● **RECORDS PROVIDED**:
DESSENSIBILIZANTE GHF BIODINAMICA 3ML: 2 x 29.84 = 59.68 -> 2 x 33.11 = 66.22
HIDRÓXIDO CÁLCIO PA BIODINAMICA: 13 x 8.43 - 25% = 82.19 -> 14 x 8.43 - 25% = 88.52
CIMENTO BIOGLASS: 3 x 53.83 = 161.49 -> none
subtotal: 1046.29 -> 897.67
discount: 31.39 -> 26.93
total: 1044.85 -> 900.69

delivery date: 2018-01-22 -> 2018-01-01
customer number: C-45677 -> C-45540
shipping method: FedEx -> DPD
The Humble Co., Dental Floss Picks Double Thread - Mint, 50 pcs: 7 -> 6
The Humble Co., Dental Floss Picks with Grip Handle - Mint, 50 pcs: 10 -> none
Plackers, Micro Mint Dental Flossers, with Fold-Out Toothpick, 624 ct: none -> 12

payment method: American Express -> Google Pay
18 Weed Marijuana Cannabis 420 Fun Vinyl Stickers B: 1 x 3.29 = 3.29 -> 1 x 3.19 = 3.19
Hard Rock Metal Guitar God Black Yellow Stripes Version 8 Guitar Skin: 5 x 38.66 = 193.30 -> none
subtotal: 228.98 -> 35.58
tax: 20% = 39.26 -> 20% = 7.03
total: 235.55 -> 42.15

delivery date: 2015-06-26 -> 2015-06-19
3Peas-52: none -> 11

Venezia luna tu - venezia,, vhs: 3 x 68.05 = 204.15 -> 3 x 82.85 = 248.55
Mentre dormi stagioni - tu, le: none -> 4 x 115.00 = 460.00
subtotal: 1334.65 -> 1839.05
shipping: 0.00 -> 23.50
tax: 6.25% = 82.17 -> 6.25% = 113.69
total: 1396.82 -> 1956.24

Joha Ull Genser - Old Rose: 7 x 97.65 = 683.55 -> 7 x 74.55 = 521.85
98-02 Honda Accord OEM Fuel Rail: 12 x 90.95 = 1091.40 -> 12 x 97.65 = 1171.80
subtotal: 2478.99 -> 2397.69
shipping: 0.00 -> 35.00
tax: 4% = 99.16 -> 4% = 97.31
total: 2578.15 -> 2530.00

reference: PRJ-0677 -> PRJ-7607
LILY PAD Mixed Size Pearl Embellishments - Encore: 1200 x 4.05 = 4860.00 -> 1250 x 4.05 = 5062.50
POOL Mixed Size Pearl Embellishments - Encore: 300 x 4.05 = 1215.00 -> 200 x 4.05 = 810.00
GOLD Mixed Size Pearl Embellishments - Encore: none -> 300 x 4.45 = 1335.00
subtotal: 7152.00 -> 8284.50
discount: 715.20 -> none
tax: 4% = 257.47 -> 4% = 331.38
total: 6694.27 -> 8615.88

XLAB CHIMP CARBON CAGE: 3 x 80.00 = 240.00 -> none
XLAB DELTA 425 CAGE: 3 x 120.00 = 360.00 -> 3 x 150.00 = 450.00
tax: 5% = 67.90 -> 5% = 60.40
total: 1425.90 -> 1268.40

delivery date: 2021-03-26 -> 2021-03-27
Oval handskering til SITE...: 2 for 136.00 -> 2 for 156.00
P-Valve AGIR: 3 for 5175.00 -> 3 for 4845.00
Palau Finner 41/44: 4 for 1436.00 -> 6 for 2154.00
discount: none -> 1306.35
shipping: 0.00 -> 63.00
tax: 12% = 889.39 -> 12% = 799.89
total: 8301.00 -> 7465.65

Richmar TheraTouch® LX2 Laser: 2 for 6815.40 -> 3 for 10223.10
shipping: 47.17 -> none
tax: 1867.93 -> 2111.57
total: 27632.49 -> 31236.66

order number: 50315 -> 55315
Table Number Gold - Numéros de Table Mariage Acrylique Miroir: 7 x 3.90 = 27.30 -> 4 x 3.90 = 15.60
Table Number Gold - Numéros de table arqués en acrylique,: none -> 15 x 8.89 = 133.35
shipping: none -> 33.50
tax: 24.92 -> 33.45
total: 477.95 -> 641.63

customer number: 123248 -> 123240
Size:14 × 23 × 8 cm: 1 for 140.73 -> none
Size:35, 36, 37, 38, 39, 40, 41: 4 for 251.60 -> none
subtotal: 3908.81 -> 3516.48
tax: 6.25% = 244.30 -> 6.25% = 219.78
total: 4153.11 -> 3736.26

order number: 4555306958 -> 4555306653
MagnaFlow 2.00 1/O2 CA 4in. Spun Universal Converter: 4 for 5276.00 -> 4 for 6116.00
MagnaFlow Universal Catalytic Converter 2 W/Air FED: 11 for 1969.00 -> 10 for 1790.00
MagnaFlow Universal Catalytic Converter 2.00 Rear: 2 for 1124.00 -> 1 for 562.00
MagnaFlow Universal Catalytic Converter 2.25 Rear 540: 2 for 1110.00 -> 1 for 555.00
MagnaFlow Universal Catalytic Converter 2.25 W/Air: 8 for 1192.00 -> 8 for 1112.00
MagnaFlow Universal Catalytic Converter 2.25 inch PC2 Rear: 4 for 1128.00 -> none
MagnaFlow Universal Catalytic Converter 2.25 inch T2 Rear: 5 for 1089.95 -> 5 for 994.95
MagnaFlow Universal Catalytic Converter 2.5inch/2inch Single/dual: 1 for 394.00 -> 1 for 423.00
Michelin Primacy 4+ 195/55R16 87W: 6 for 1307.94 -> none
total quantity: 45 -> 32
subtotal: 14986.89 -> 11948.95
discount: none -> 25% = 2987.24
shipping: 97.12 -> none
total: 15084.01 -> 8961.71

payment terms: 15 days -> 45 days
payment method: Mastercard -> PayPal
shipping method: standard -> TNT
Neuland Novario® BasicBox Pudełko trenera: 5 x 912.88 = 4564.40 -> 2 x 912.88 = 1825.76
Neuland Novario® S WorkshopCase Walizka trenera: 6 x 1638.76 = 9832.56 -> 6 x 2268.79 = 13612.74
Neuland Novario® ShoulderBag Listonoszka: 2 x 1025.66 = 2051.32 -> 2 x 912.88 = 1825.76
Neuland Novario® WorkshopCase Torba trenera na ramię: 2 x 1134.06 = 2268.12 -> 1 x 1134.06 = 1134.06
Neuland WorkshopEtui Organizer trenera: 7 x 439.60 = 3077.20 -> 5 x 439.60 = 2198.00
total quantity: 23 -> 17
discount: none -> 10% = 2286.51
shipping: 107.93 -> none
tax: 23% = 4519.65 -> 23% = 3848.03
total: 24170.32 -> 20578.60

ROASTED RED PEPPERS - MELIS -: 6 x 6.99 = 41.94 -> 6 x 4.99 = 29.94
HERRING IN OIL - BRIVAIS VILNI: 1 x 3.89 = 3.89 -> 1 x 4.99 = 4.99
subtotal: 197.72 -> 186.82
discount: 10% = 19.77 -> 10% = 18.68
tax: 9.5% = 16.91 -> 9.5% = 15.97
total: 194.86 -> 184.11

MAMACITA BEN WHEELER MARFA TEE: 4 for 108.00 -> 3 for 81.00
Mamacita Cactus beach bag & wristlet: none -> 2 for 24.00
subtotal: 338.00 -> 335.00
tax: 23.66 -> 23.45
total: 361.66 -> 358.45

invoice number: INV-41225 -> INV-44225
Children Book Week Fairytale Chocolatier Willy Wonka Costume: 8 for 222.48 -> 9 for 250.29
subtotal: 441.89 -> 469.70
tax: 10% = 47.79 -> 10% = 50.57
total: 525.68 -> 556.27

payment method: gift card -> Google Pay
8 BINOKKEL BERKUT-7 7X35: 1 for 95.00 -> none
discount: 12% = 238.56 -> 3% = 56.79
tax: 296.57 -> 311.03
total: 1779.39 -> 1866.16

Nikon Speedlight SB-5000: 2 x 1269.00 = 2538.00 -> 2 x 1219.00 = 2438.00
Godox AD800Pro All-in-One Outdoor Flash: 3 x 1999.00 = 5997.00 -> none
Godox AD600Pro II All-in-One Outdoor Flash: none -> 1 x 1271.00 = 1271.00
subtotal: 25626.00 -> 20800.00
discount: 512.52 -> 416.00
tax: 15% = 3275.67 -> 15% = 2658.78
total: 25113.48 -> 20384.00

● **TASK**: Nothing but the lines from the first line of the listing above through the line holding "delivery date: 2021-03-26 -> 2021-03-27" should be reproduced, and each must match exactly.

● **OUTPUT**:
DESSENSIBILIZANTE GHF BIODINAMICA 3ML: 2 x 29.84 = 59.68 -> 2 x 33.11 = 66.22
HIDRÓXIDO CÁLCIO PA BIODINAMICA: 13 x 8.43 - 25% = 82.19 -> 14 x 8.43 - 25% = 88.52
CIMENTO BIOGLASS: 3 x 53.83 = 161.49 -> none
subtotal: 1046.29 -> 897.67
discount: 31.39 -> 26.93
total: 1044.85 -> 900.69

delivery date: 2018-01-22 -> 2018-01-01
customer number: C-45677 -> C-45540
shipping method: FedEx -> DPD
The Humble Co., Dental Floss Picks Double Thread - Mint, 50 pcs: 7 -> 6
The Humble Co., Dental Floss Picks with Grip Handle - Mint, 50 pcs: 10 -> none
Plackers, Micro Mint Dental Flossers, with Fold-Out Toothpick, 624 ct: none -> 12

payment method: American Express -> Google Pay
18 Weed Marijuana Cannabis 420 Fun Vinyl Stickers B: 1 x 3.29 = 3.29 -> 1 x 3.19 = 3.19
Hard Rock Metal Guitar God Black Yellow Stripes Version 8 Guitar Skin: 5 x 38.66 = 193.30 -> none
subtotal: 228.98 -> 35.58
tax: 20% = 39.26 -> 20% = 7.03
total: 235.55 -> 42.15

delivery date: 2015-06-26 -> 2015-06-19
3Peas-52: none -> 11

Venezia luna tu - venezia,, vhs: 3 x 68.05 = 204.15 -> 3 x 82.85 = 248.55
Mentre dormi stagioni - tu, le: none -> 4 x 115.00 = 460.00
subtotal: 1334.65 -> 1839.05
shipping: 0.00 -> 23.50
tax: 6.25% = 82.17 -> 6.25% = 113.69
total: 1396.82 -> 1956.24

Joha Ull Genser - Old Rose: 7 x 97.65 = 683.55 -> 7 x 74.55 = 521.85
98-02 Honda Accord OEM Fuel Rail: 12 x 90.95 = 1091.40 -> 12 x 97.65 = 1171.80
subtotal: 2478.99 -> 2397.69
shipping: 0.00 -> 35.00
tax: 4% = 99.16 -> 4% = 97.31
total: 2578.15 -> 2530.00

reference: PRJ-0677 -> PRJ-7607
LILY PAD Mixed Size Pearl Embellishments - Encore: 1200 x 4.05 = 4860.00 -> 1250 x 4.05 = 5062.50
POOL Mixed Size Pearl Embellishments - Encore: 300 x 4.05 = 1215.00 -> 200 x 4.05 = 810.00
GOLD Mixed Size Pearl Embellishments - Encore: none -> 300 x 4.45 = 1335.00
subtotal: 7152.00 -> 8284.50
discount: 715.20 -> none
tax: 4% = 257.47 -> 4% = 331.38
total: 6694.27 -> 8615.88

XLAB CHIMP CARBON CAGE: 3 x 80.00 = 240.00 -> none
XLAB DELTA 425 CAGE: 3 x 120.00 = 360.00 -> 3 x 150.00 = 450.00
tax: 5% = 67.90 -> 5% = 60.40
total: 1425.90 -> 1268.40

delivery date: 2021-03-26 -> 2021-03-27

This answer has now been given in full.